La surprise que je causais par ma noirceur nous amusait et soutenait la conversation qui d'ailleurs ne languit presque jamais avec ces filles qui sont bonnes et ont quelque esprit. L'étonnement que je produis sur la Chiaja prouve combien on fait d'attention aux moindres bêtises. Ce pauvre Melissano !
Ce soir à l'improviste, "tumultueuse réunion" chez nous. M. Mme et Mlles Fabbricatore, M. Mme et Mlle Hamontoff, Mme et Mlle Gatarosky. Le duc Carmignano, le duc de Melito, le marquis Santasiglia, le comte Caracciolo, le marquis de Pascarola. On prenait du thé, on parlait, je ne dis pas, on causait, on riait, et je me promenais évitant les meubles et les hommes dont le salon était encombré. Ce manège me permit de ne pas trop m'occuper de ces.... gens. C'est Melito et Caracciolo qui me déplaisent, ils ne flattent pas même ma vanité parce que à travers leurs airs amoureux et leurs paroles extatiques se lisent ces mots comme une enseigne : Un titre à vendre pour l'étrangère vaine roturière et riche. Fi ! Les autres passent. J'aurais bien aimé rester tout le temps auprès du vieux Carmignano que les demoiselles entourèrent avec des hurlements qui étaient diamétralement opposés aux causeries fines que je voudrais avoir chez moi. Mais, bah ! on est sans façon à une réunion... pourtant non, j'adore le bon goût, on peut rire, on peut crier, on peut être inconvenant mais avec grâce, avec esprit avec goût.
Pascarola et Santasiglia sont les seuls avec lesquels j'ai pu causer aussi bien que je peux, n'imaginez pas que je me croie la plus belle causeuse de l'univers. Où aurais-je pu apprendre cet art que l'esprit et l'éducation seuls ne peuvent jamais donner complètement ? Je regrette qu'on n'ait pas dit au petit San Cesario, c'est-à-dire, Campomarino de venir. Au moins celui-là n'est pas à vendre aussi vulgairement que Melito et Caracciolo. Santasiglia ne pense ni au mariage, ni aux affaires, c'est pour cela que je l'aime.

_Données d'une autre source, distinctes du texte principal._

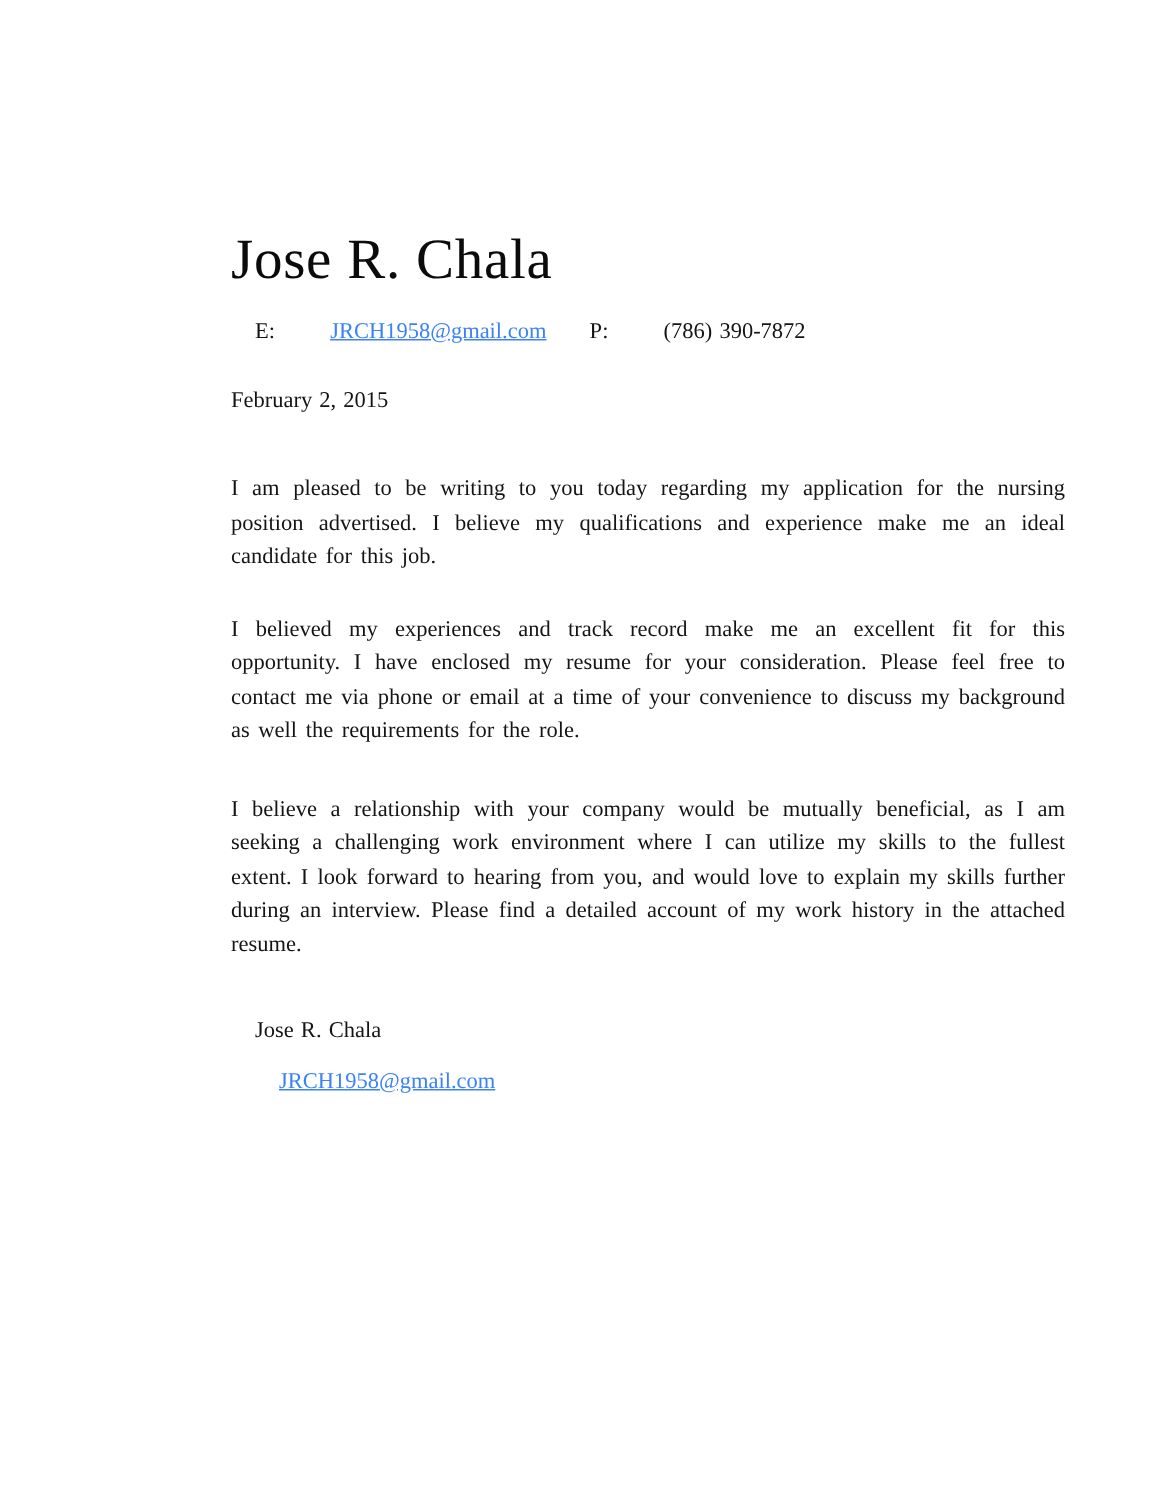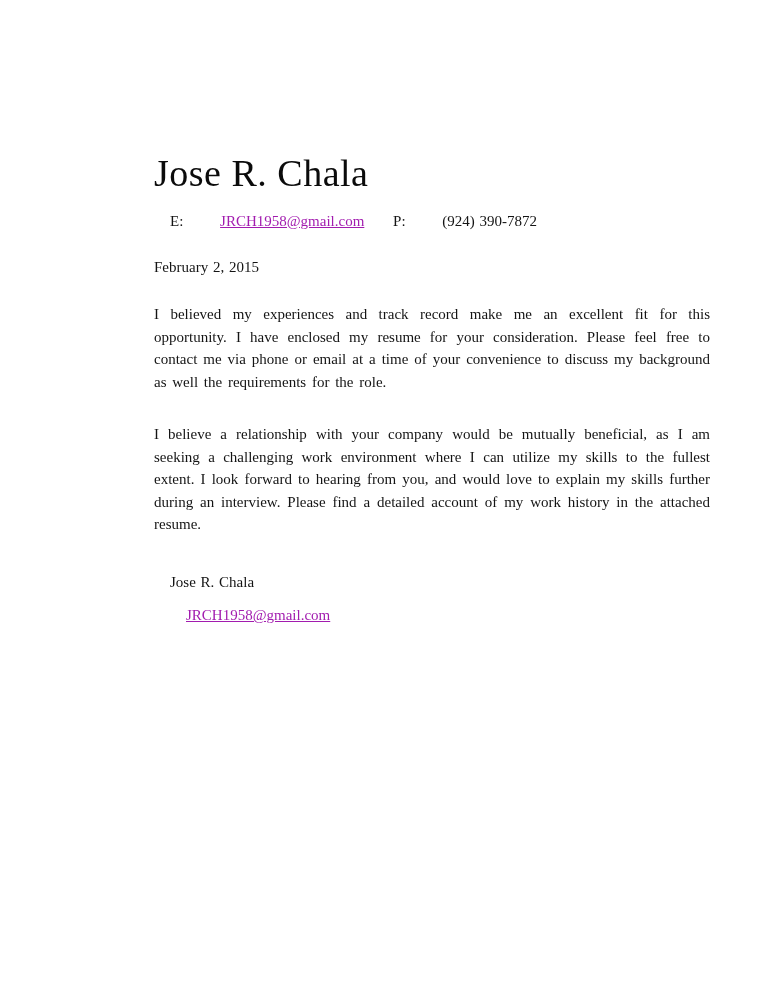"JRCH1958@gmail.com" .email-link { color: #a21caf -> #3b82f6 }
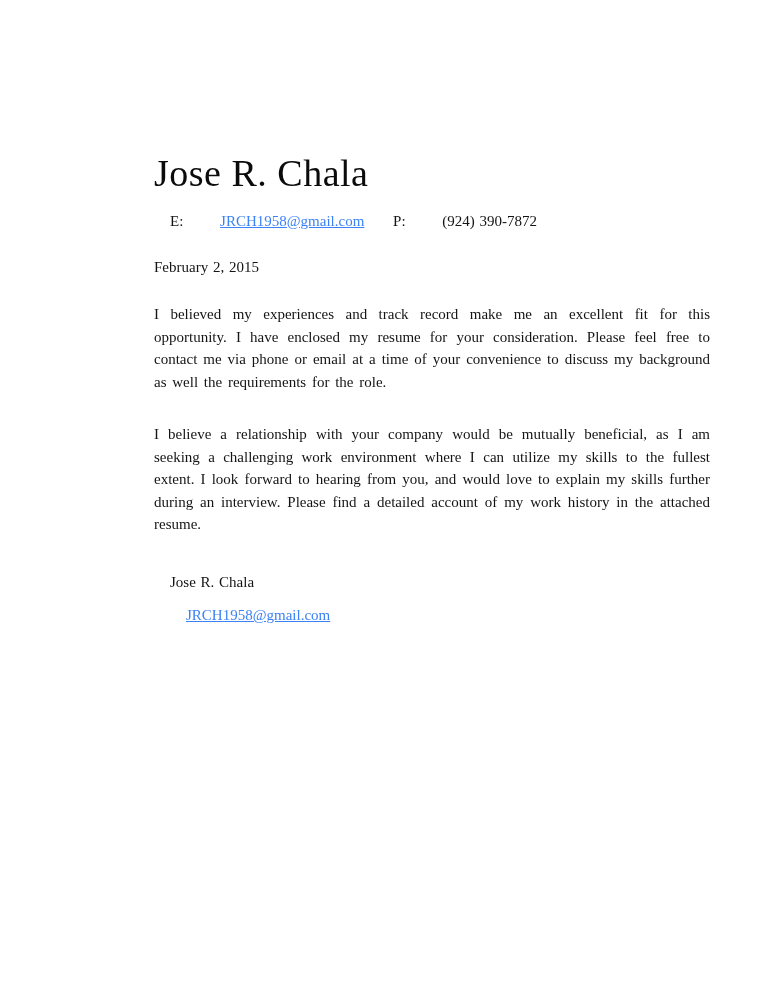"(924) 390-7872" span { text: 924 -> 786 }
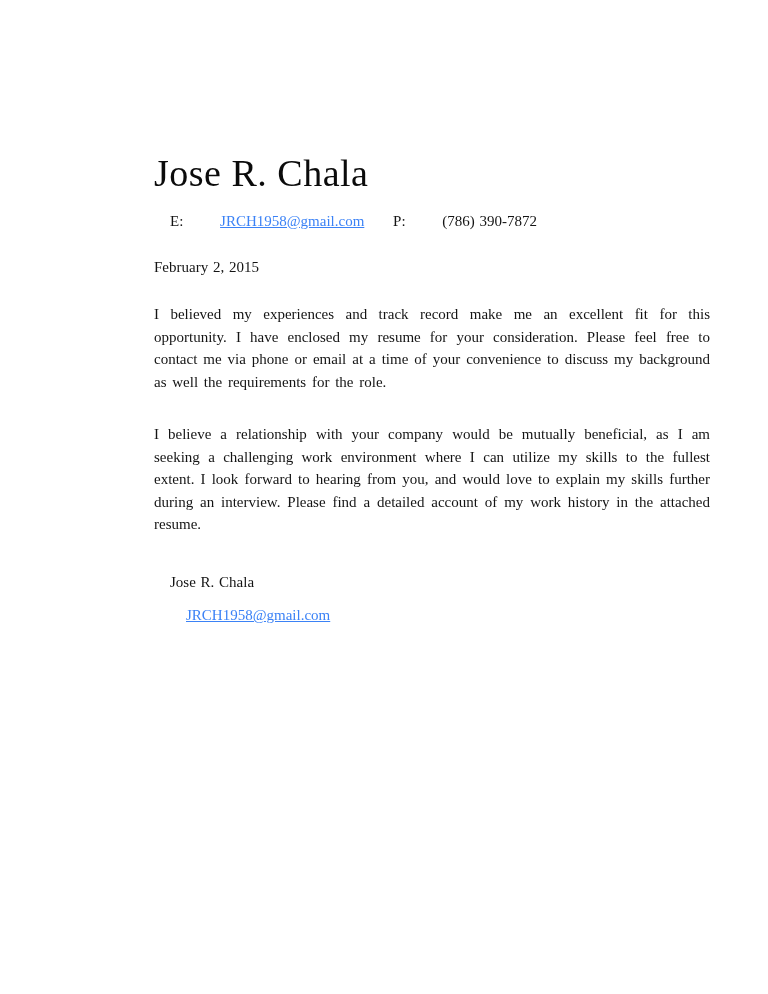"I am pleased to be" p.para { html: none -> <p>I am pleased to be writing to you today regarding my application for the nursing position advertised. I believe my qualifications and experience make me an ideal candidate for this job.</p> }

Quelle belle nuit. C'est demain.
Fatiguée de toujours marcher je m'assis, ce qui isola complètement les demoiselles, tous les messieurs s'étant groupés autour de moi. Pascarola me rappelle le comte Laurenti de Nice.
Cette espèce de laideur qui me prend quelquefois comme une maladie, passe; déjà ce soir j'étais presque comme toujours. Ce n'est pas que je sois bien heureuse, je sais bien que ce n'est pas le monde, mais mille fois mieux que rien du tout, car alors vous êtes comme fou.